Dengan keinginan yang kuat, Zaki pun berusaha memejamkan mata sambil mendekap istrinya dalam pelukannya. Akhirnya Zaki bisa tidur juga.
Jam 4 shubuh, alarm Zaki berdering. Namun ia masih setia dalam mimpinya. Berbeda halnya dengan Fatin, ia justru terusik karena mendengar suara berisik alarm. Aroma maskulin menyeruak penciuman Fatin membuatnya semakin mendekap tubuh Zaki. Ia belum sadar jika saat ini ia tengah memeluk suaminya, matanya pun masih terpejam. Namun saat Zaki batuk dua kali, sontak mata Fatin terbuka. Ia mendongak ke atas dan melihat wajah suaminya.
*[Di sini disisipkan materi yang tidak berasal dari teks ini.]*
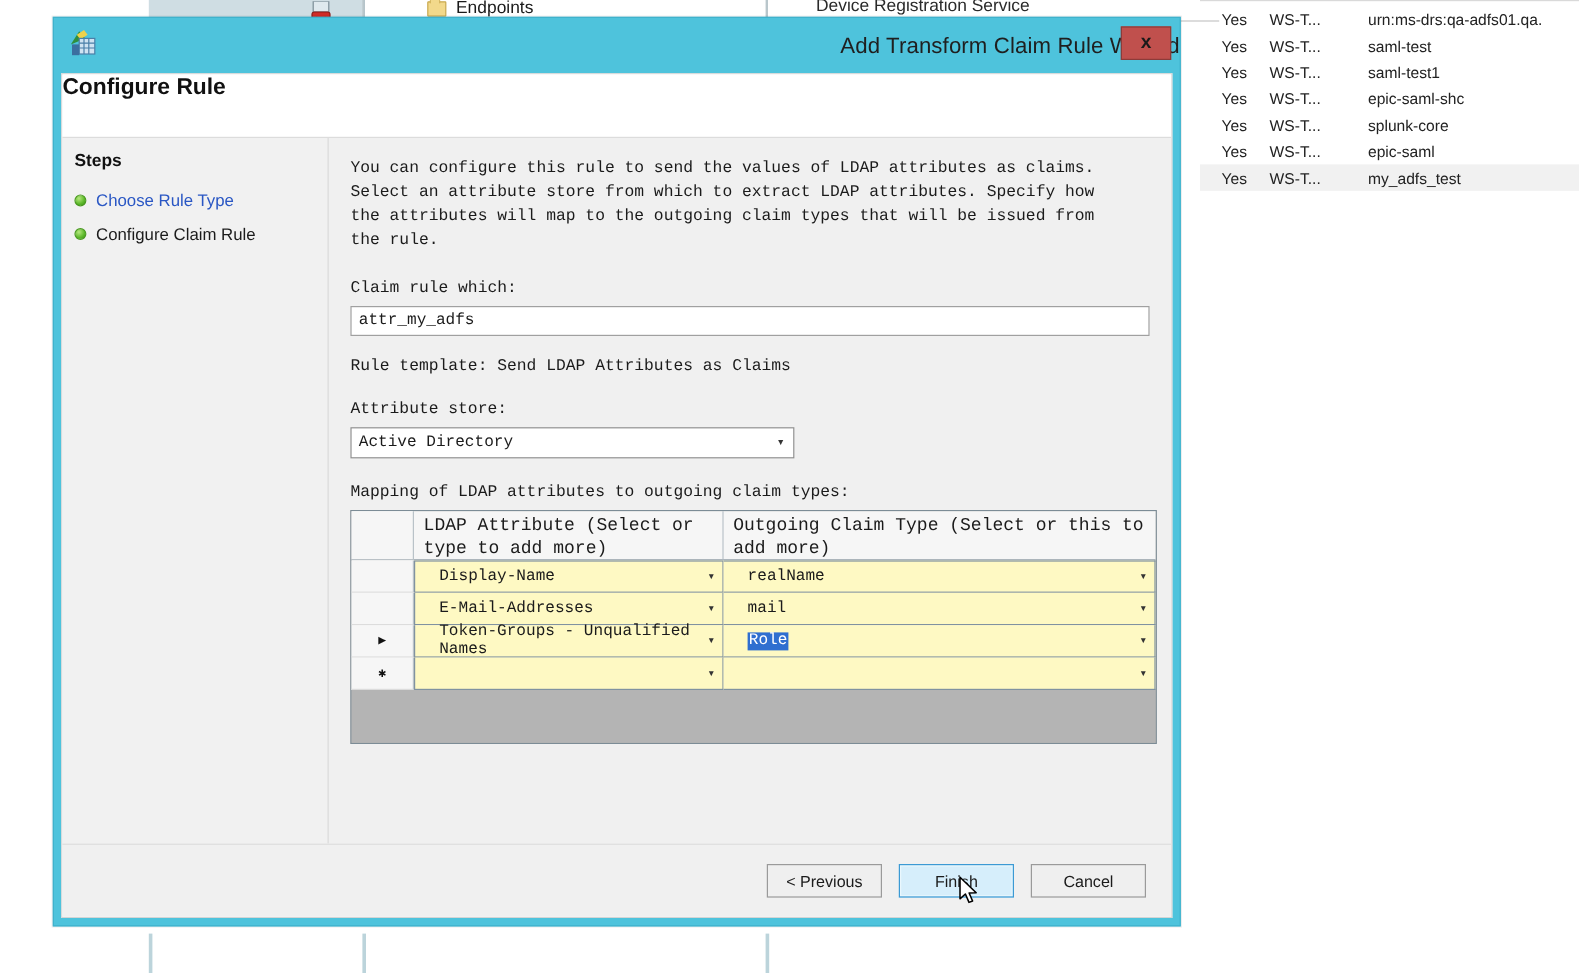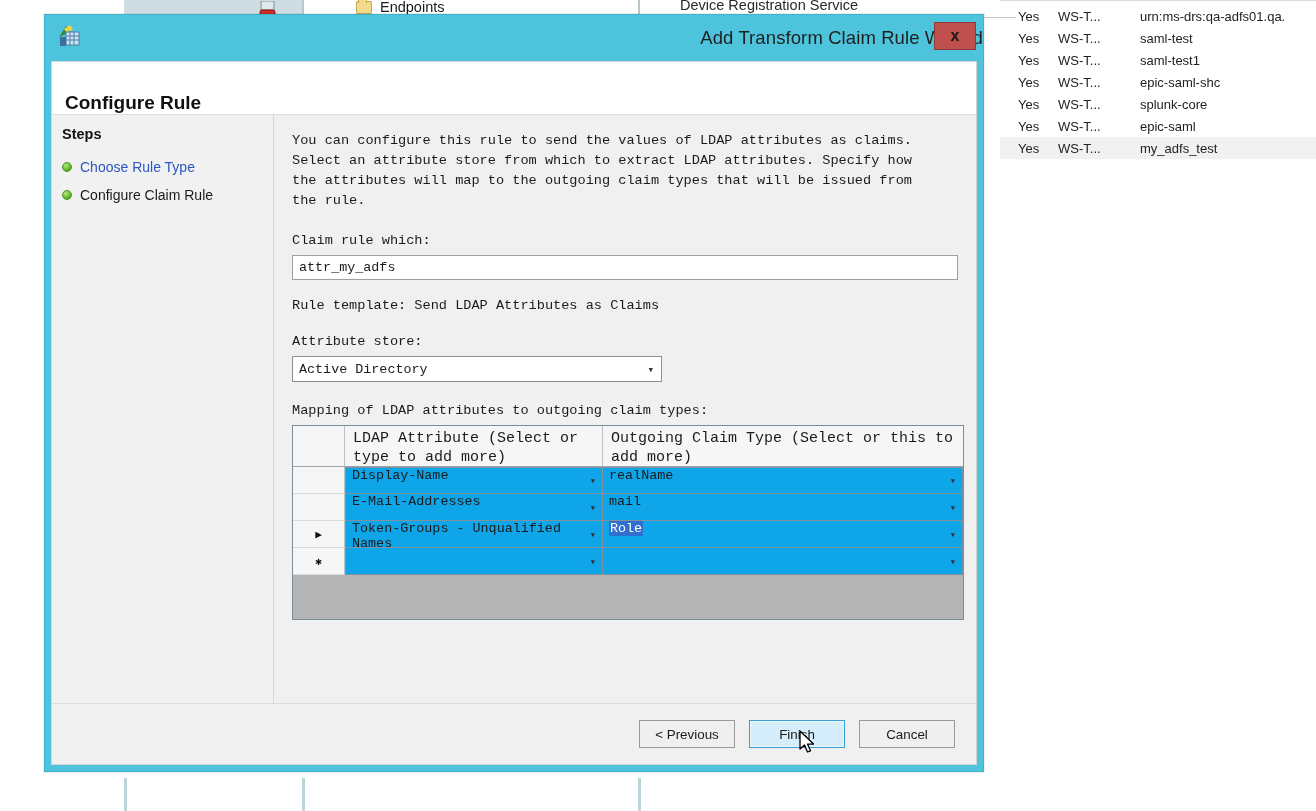--- a/index.html
+++ b/index.html
@@ -90,22 +90,21 @@
   #dialog-body {
     position: absolute; left: 6px; right: 6px; top: 46px; bottom: 6px;
     background: #ffffff;
     border: 1px solid #d5d5d5;
     display: flex; flex-direction: column;
   }
 
   #header-band {
     height: 53px; background: #ffffff;
     border-bottom: 1px solid #dcdcdc;
-    display: flex; align-items: flex-end;
-    padding-left: 13px;
+    display: flex; align-items: flex-start;
   }
   #page-title { font-size: 19px; font-weight: bold; color: #111; }
 
   #content-area { flex: 1; display: flex; min-height: 0; }
 
   
   #steps-pane {
     width: 222px; background: #f1f1f1;
     border-right: 1px solid #d7d7d7;
     padding: 11px 0 0 10px;
@@ -180,24 +179,24 @@
   .gh-cell.c2 { flex: 1; border-right: none; }
 
   .grid-row { display: flex; height: 27px; background: #ffffff; }
   .gr-marker {
     width: 52px; flex: none; background: #f6f6f6;
     border-right: 1px solid #b9c2c8; border-bottom: 1px solid #dcdcdc;
     display: flex; align-items: center; justify-content: center;
     font-size: 11px; color: #111;
   }
   .gr-cell {
-    position: relative; background: #0ea5e9;
+    position: relative; background: #fef9c3;
     border: 1px solid #8092a0; border-top: none;
-    display: flex; align-items: flex-start;
-    font-size: 13.4px; color: #1b1b1b; padding-left: 6px;
+    display: flex; align-items: center;
+    font-size: 13.4px; color: #1b1b1b; padding-left: 20px;
   }
   .grid-row:first-of-type .gr-cell { border-top: 1px solid #8092a0; }
   .gr-cell.c1 { width: 258px; flex: none; }
   .gr-cell.c2 { flex: 1; border-left: none; }
   .gr-cell .chev {
     position: absolute; right: 6px; top: 0; bottom: 0;
     display: flex; align-items: center; font-size: 10.5px; color: #333;
   }
   .sel-text {
     background: #2f6fd0; color: #ffffff; padding: 0 1px;

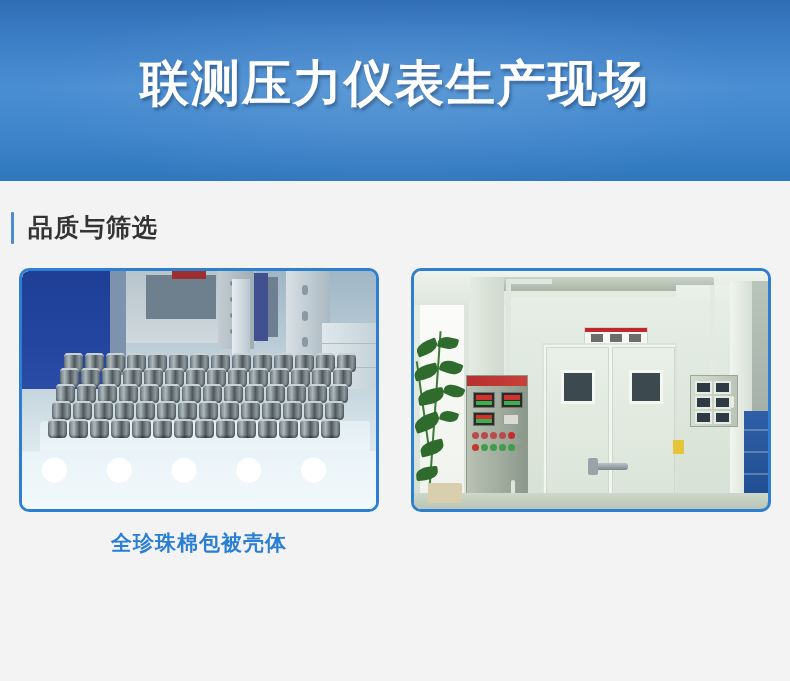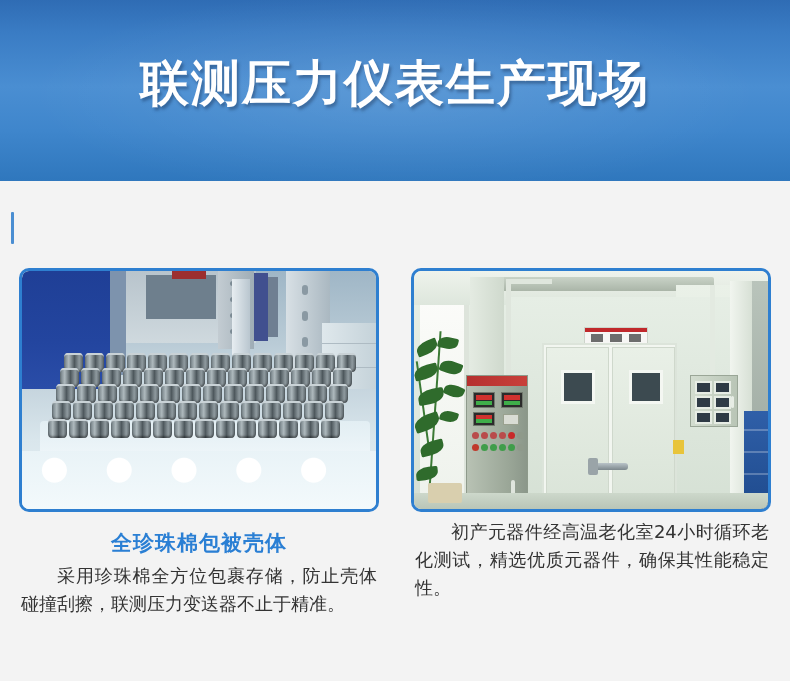--- a/index.html
+++ b/index.html
@@ -161,20 +161,21 @@
 <body>
 
 <div class="page">
 
   <div class="banner">
     <div class="banner-title">联测压力仪表生产现场</div>
   </div>
 
   <div class="section-head">
     <div class="accent-bar"></div>
+    <div class="section-title">品质与筛选</div>
   </div>
 
   <div class="cards">
 
     <div class="card card-left">
       <div class="photo">
         <div class="photo-inner">
           <div class="lp-bg"></div>
           <div class="lp-bluepanel"></div>
           <div class="lp-bluepanel2"></div>
@@ -209,21 +210,20 @@
           <div class="grid">
             <div class="gr" style="top:0px;left:14px;"><span class="cyl"></span><span class="cyl"></span><span class="cyl"></span><span class="cyl"></span><span class="cyl"></span><span class="cyl"></span><span class="cyl"></span><span class="cyl"></span><span class="cyl"></span><span class="cyl"></span><span class="cyl"></span><span class="cyl"></span><span class="cyl"></span><span class="cyl"></span></div>
             <div class="gr" style="top:15px;left:10px;"><span class="cyl"></span><span class="cyl"></span><span class="cyl"></span><span class="cyl"></span><span class="cyl"></span><span class="cyl"></span><span class="cyl"></span><span class="cyl"></span><span class="cyl"></span><span class="cyl"></span><span class="cyl"></span><span class="cyl"></span><span class="cyl"></span><span class="cyl"></span></div>
             <div class="gr" style="top:31px;left:6px;"><span class="cyl"></span><span class="cyl"></span><span class="cyl"></span><span class="cyl"></span><span class="cyl"></span><span class="cyl"></span><span class="cyl"></span><span class="cyl"></span><span class="cyl"></span><span class="cyl"></span><span class="cyl"></span><span class="cyl"></span><span class="cyl"></span><span class="cyl"></span></div>
             <div class="gr" style="top:48px;left:2px;"><span class="cyl"></span><span class="cyl"></span><span class="cyl"></span><span class="cyl"></span><span class="cyl"></span><span class="cyl"></span><span class="cyl"></span><span class="cyl"></span><span class="cyl"></span><span class="cyl"></span><span class="cyl"></span><span class="cyl"></span><span class="cyl"></span><span class="cyl"></span></div>
             <div class="gr" style="top:66px;left:-2px;"><span class="cyl"></span><span class="cyl"></span><span class="cyl"></span><span class="cyl"></span><span class="cyl"></span><span class="cyl"></span><span class="cyl"></span><span class="cyl"></span><span class="cyl"></span><span class="cyl"></span><span class="cyl"></span><span class="cyl"></span><span class="cyl"></span><span class="cyl"></span></div>
           </div>
         </div>
       </div>
       <div class="cap-title">全珍珠棉包被壳体</div>
-      <div class="cap-body">采用珍珠棉全方位包裹存储，防止壳体碰撞刮擦，联测压力变送器不止于精准。</div>
     </div>
 
     <div class="card card-right">
       <div class="photo">
         <div class="photo-inner">
           <div class="rp-bg"></div>
           <div class="rp-window"></div>
           <div class="rp-windowframe"></div>
           <div class="rp-ceiling"></div>
           <div class="rp-duct"></div>
@@ -321,17 +321,16 @@
             <div class="leaf" style="left:0px;top:84px;width:26px;height:15px;transform:rotate(-20deg)"></div>
             <div class="leaf" style="left:26px;top:80px;width:18px;height:11px;transform:rotate(16deg)"></div>
             <div class="leaf" style="left:6px;top:110px;width:24px;height:14px;transform:rotate(-14deg)"></div>
             <div class="leaf" style="left:2px;top:136px;width:22px;height:13px;transform:rotate(-6deg)"></div>
           </div>
 
           <div class="rp-floor"></div>
           <div class="rp-box"></div>
         </div>
       </div>
-      <div class="cap-body">初产元器件经高温老化室24小时循环老化测试，精选优质元器件，确保其性能稳定性。</div>
     </div>
 
   </div>
 </div>
 
 </body></html>

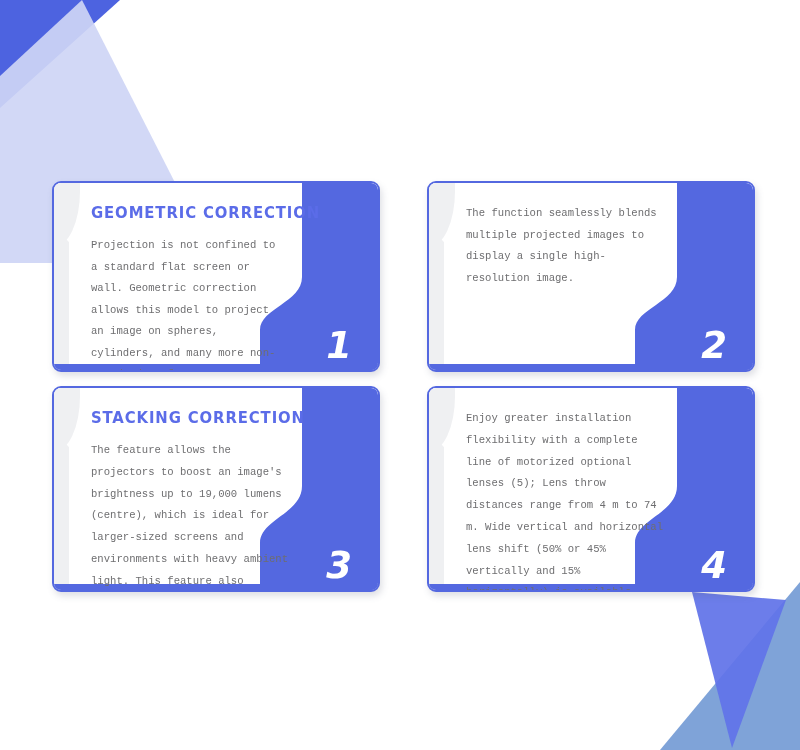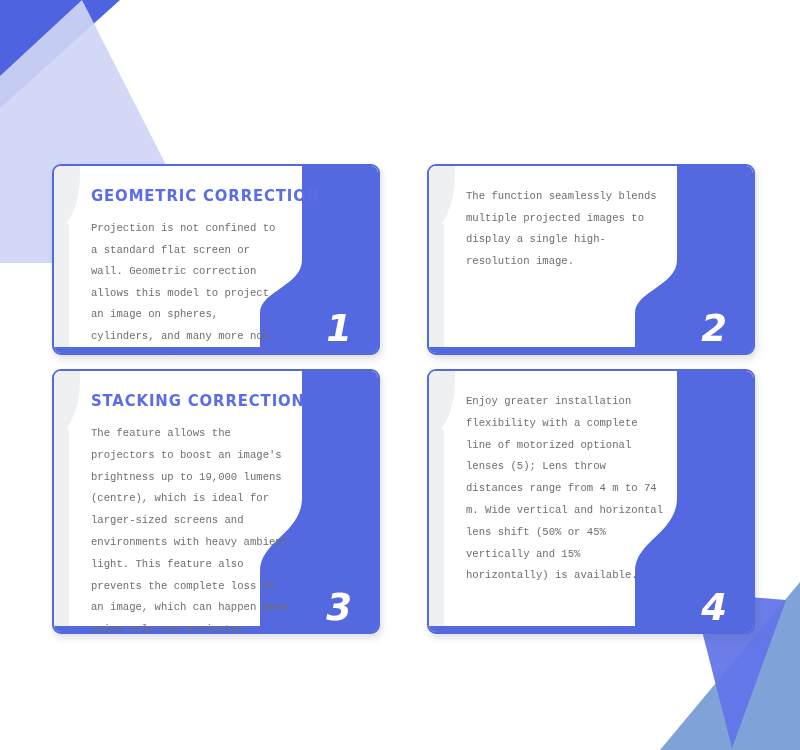--- a/index.html
+++ b/index.html
@@ -10,39 +10,39 @@
     overflow:hidden;
     position:relative;
   }
 
   
   #decor { position:absolute; inset:0; width:800px; height:750px; z-index:0; pointer-events:none; }
 
   
   #grid {
     position:absolute;
-    left:52px; top:164px;
+    left:52px; top:181px;
     width:700px;
     z-index:2;
     display:grid;
     grid-template-columns:328px 328px;
     column-gap:47px;
     row-gap:14px;
   }
 
   .card {
     position:relative;
     border:2px solid #5468e0;
     border-radius:9px;
     background:#eff0f2;
     overflow:hidden;
     box-shadow:2px 4px 7px rgba(90,95,120,.20);
   }
   .card.h1 { height:191px; }
-  .card.h2 { height:265px; }
+  .card.h2 { height:206px; }
 
   
   .sheet {
     position:absolute;
     left:15px; top:0; right:0; bottom:6px;
     background:#ffffff;
     z-index:1;
   }
   
   .sheet::before{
"Astagfirullah..." Sontak Fatin menjauhkan tubuhnya dari Zaki. Ia beranjak dari kasur. Ia lupa kalau dirinya sudah menjadi seorang istri. Ia menyalakan lampu kamar.
"Ah iya, aku sudah menikah." Lirihnya. Ia memeriksa bagian tubuhnya. Bajunya msih lengkap.
"Alhamdulillah masih aman."
Karena merasa silau, Zaki pun terbangun.
"Sudah Shubuh ya?"
"I-ya sudah Mas. Alarmnya dari tadi sudah bunyi."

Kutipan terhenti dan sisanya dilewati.